For newcomer Tori Sinclair, the mores and customs of the South in the small southern town of Sweet Briar, South Carolina seem initially both incomprehensible and impenetrable. Tori, the new town librarian, lucks into the local sewing circle; but she instantly makes a gaffe by bringing lemonade to the gathering instead of something home-baked (one of the other ladies hisses to her in an aside that Southerners only drink sweet tea) and there’s more discomfort due to the fact that the retired librarian and fellow sewing circle member, Dixie Dunn, didn’t exactly take a voluntary retirement. She’s not at the first meeting, but her resentment of Tori at the second one is crystal clear. Tori is also informed that since her real name is “Victoria”, that’s what she should be called. Southerners, she’s told, don’t use nicknames.
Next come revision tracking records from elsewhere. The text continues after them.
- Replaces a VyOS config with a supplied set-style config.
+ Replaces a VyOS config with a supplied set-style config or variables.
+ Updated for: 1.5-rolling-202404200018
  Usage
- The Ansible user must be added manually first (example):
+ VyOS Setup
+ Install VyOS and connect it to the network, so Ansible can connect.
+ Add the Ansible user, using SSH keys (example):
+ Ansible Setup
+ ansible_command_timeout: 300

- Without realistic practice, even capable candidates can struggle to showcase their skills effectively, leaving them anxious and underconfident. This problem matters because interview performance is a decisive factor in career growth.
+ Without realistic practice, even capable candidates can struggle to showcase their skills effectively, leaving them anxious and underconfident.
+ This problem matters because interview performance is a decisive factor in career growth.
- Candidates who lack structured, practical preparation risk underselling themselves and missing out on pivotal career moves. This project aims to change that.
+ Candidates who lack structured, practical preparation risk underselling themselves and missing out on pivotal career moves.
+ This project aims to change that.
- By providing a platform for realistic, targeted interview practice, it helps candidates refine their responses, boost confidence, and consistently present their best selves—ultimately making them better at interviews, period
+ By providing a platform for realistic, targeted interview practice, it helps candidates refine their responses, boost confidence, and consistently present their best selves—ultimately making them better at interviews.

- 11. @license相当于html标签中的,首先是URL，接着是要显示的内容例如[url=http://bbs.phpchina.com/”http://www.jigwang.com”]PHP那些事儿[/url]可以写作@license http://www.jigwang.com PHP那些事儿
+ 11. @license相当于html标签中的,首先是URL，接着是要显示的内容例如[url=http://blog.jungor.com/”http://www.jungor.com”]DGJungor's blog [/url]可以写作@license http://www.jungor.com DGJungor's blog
Much of this can of course be brushed aside, and when Tori scores a hit with her first visiting class of third graders to the library—with the class and with their teacher, Milo Wentworth—she begins to feel things might work out after all. Unfortunately, the notorious belle Tiffany Ann Gilbert, who had a well known (and unrequited) crush on Milo, is found dead behind the library dumpster when Tori is working there alone one night, and the finger of suspicion in quick to point at her. She can’t walk anywhere in town without a trail of whispers, and the police are actively questioning her. Luckily she has a few supporters.
One of them is a shy third grader named Lulu who, encouraged by Tori to read aloud, begins to do so to her stuffed animals and in private to Tori. Her grateful granny, Margaret Louise, is firmly on Tori’s side, as is the besotted Milo. Not only is she under suspicion for murder but inconvenient things—like the library appointment book and the light bulbs on her front porch—begin to disappear with monotonous regularity. These threaten to make her look like a fool in front of the library board, but she still manages to wow them with her idea for a children’s reading room, complete with murals and costumes.
With Milo’s and Margaret Louise’s help, Tori begins to sort out what’s really going on, and in a way it takes her outsider’s eye—she’s able to look at people in the tiny town more objectively than everyone else, who have all lived in Sweet Briar forever and many of whom are related to one another. This is a gentle, pleasant mystery, which includes a pattern at the end of the book for the pillow Tori manages to finish in her sewing circle. This is a perfect read for a hot summer’s day, preferably with a glass of sweet tea.